Say what you will about the current Supreme Court, and many critics are never satisfied, but the Roberts Court has been very concerned with religious freedom. The judges provided another bell-ringer on Monday in the 9-0 decision.
Hundreds of times, the city of Boston has let private groups fly their flags for several hours in the square outside City Hall. It denied the zero request until it denied an applicant a request to fly a Christian flag with a cross. The U.S. Court of Appeals for the 1st Circuit dismissed its denial, saying that Boston “engaged in government speech when it raised a third-party flag” and raised a Christian banner that “may signal the City’s acceptance of that religion”.
That argument convinced 0 Judges, for good reason. The city has allowed its flagpole to fly the gay pride flag, the Ethiopian flag, and the Metro Credit Union flag. If that’s the entire government speech, what message is Boston supposed to send?
The majority opinion in the case, Shurtleff sues Boston, speaking for six Judges, three liberals and three conservatives. Justice Stephen Breyer majority wrote that Boston had no specific policy on what flags were allowed, and in fact it did. The officer who handles the city’s applications said he usually never reviews the flags. The pole is, in fact, a public forum, and Justice Breyer says Boston is unconstitutional “to be discriminated against on the basis of religious views.”

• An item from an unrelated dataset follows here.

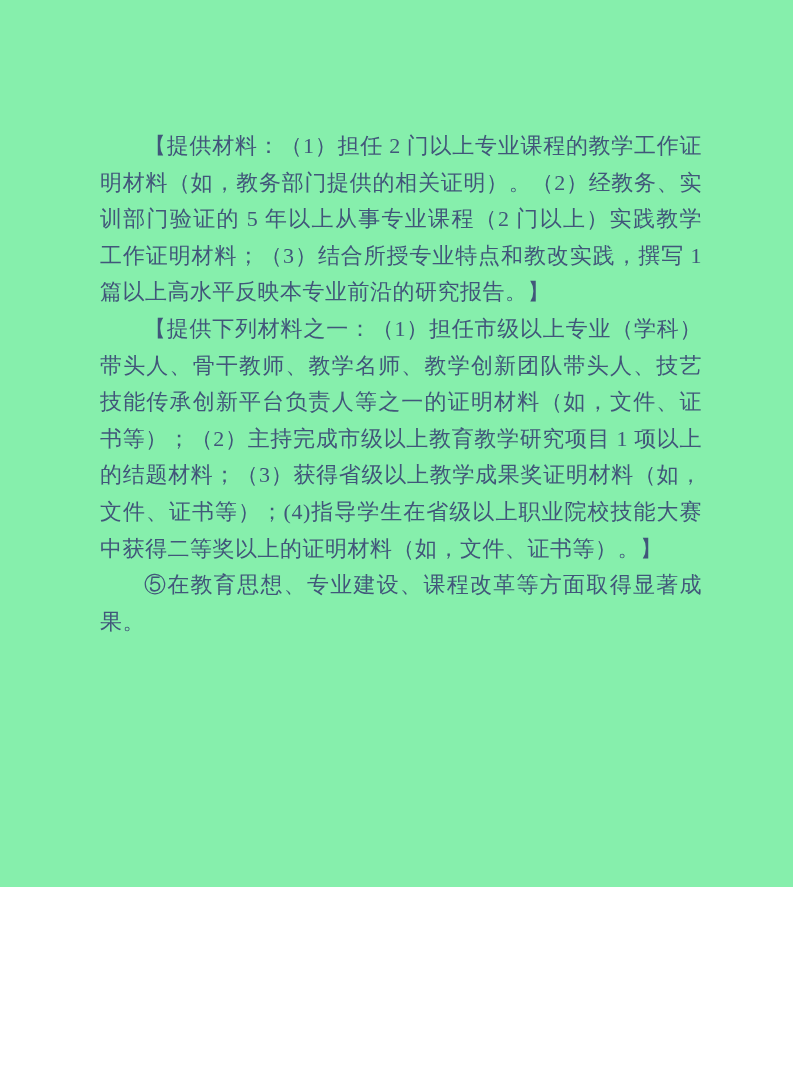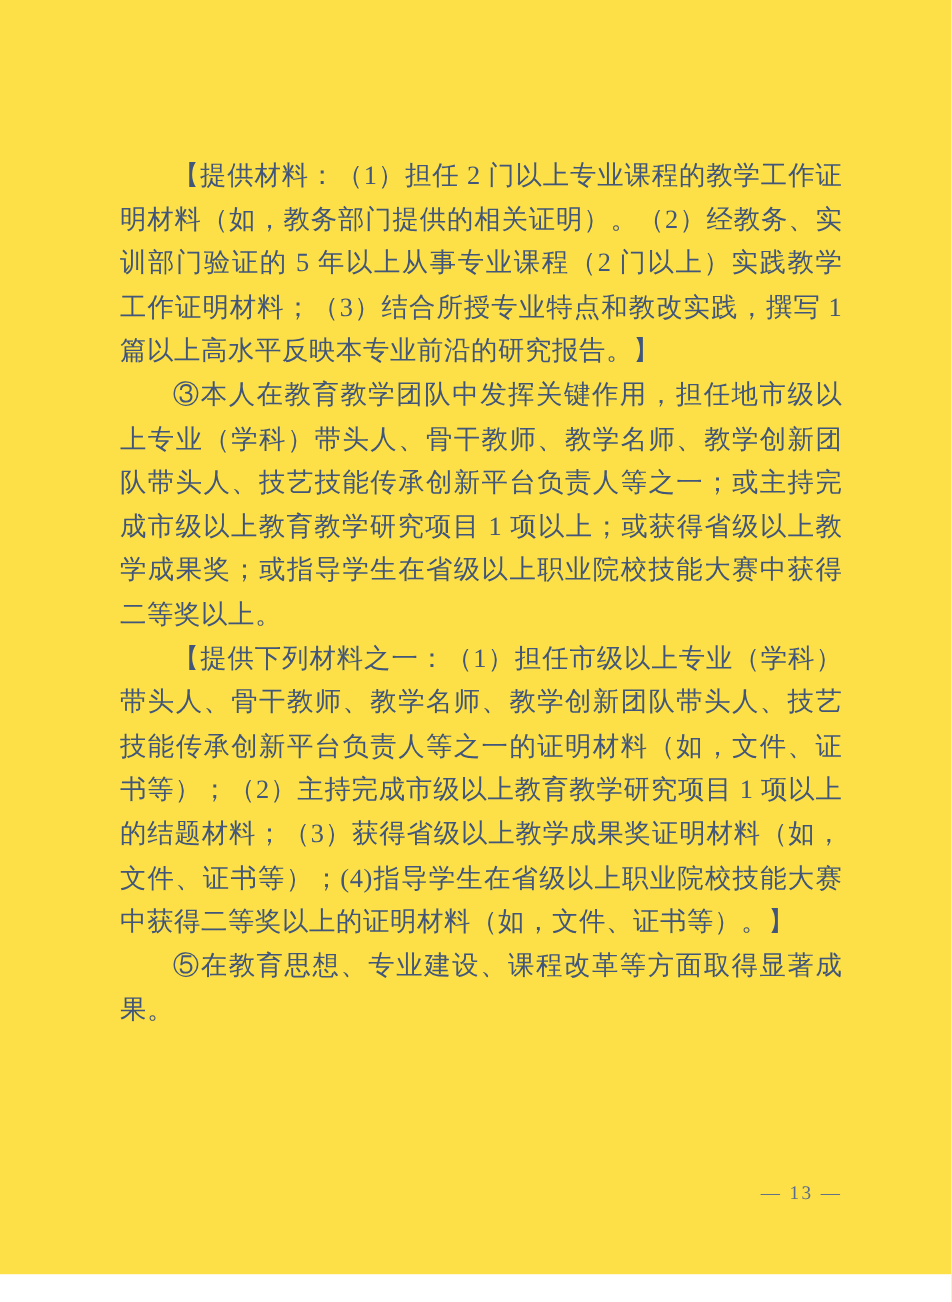"【提供材料：（1）担任 2" .page { background: #fde047 -> #86efac; height: 1062px -> 887px }
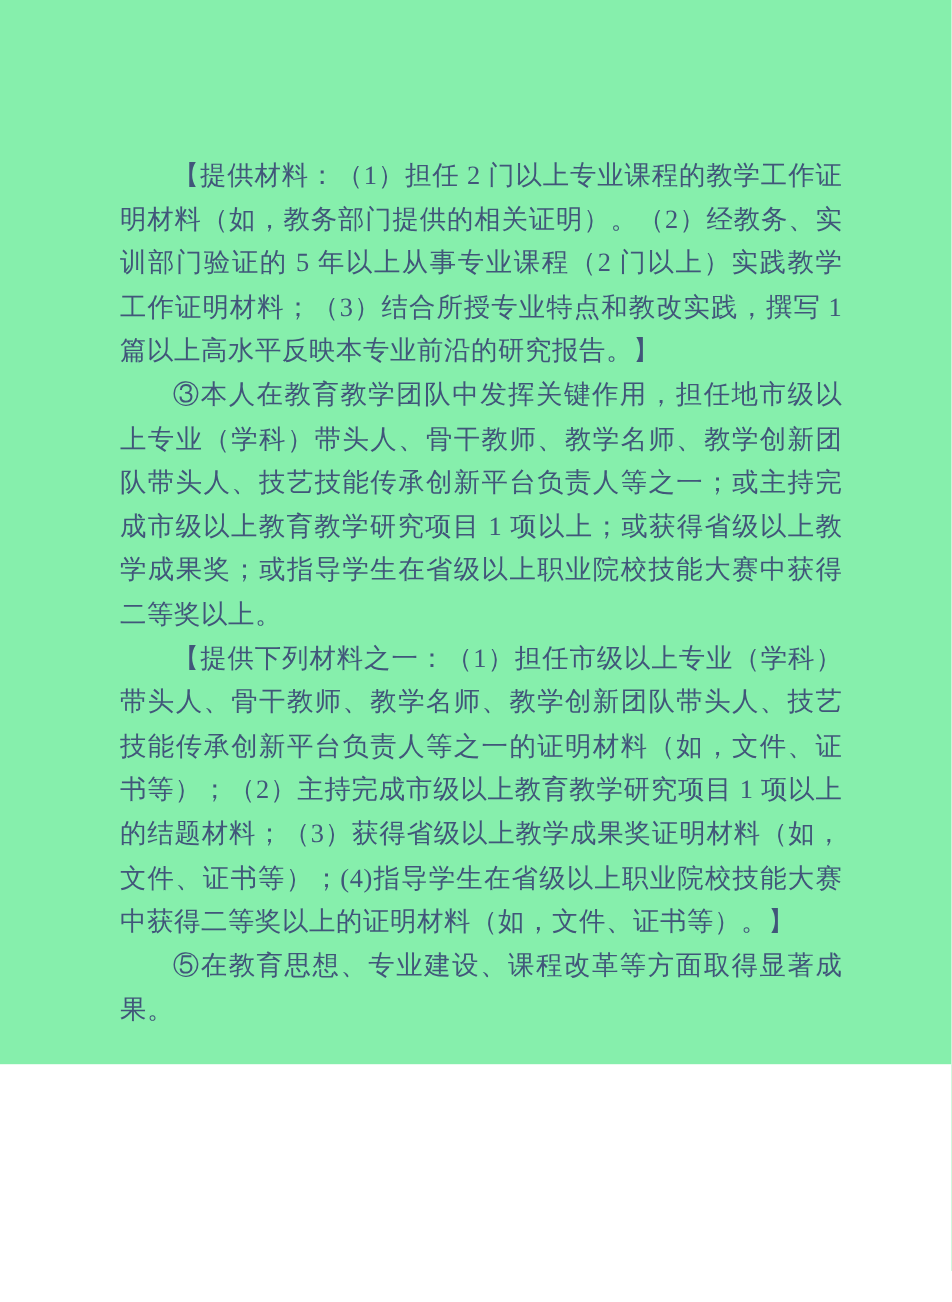"③本人在教育教学团队中发挥关键作用，担任地市级以上专业（学科）带头人、骨干教师、" p { html: <p>③本人在教育教学团队中发挥关键作用，担任地市级以上专业（学科）带头人、骨干教师、教学名师、教学创新团队带头人、技艺技能传承创新平台负责人等之一；或主持完成市级以上教育教学研究项目 1 项以上；或获得省级以上教学成果奖；或指导学生在省级以上职业院校技能大赛中获得二等奖以上。</p> -> none }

The three judges agreed with that finding but found its argument less discreet. Justice Samuel Alito concurred with Judges Clarence Thomas and Neil Gorsuch that “government speech occurs if — but only if — a government purposefully expresses its own message through persons authorized to speak on behalf of the government”.
Even if Boston proactively stipulates what private flags can be raised outside of City Hall, it won’t make them Boston speech. Whether a “reasonable” person would mistakenly assign the flag to the city is also up to the point.
Justice Gorsuch delves into that last issue with Justice Thomas’s concurrence. The “reasonable observer” standard, he said, is rooted in the Court’s 1971 precedent of Lemon and Kurtzman, created a silly three-part test for disputes over the Constitution’s ban on establishing religion. As a result, he adds, the judges began to imagine how a “lazy”, “uninformed” and “irritable” viewer might react to a flag or Christmas scene. . “Just ask him,” wrote Justice Gorsuch, “if he feel it ‘endorses’ religion. If so, game over. ”
The Supreme Court did not apply Yellow lemon he said: “nearly two decades” of testing. However, the First Circuit cited precedent. “Our Constitution is not designed to remove religion from American life; it is designed to ensure ‘respect and tolerance’, he concludes. “This court has long intervened Yellow lemonand it is a thing of the past for local officials and lower courts to let it lie.”
Forever crushing a rotten one Yellow lemon is a worthy goal, and we await the day the Court finds an opportunity to do so.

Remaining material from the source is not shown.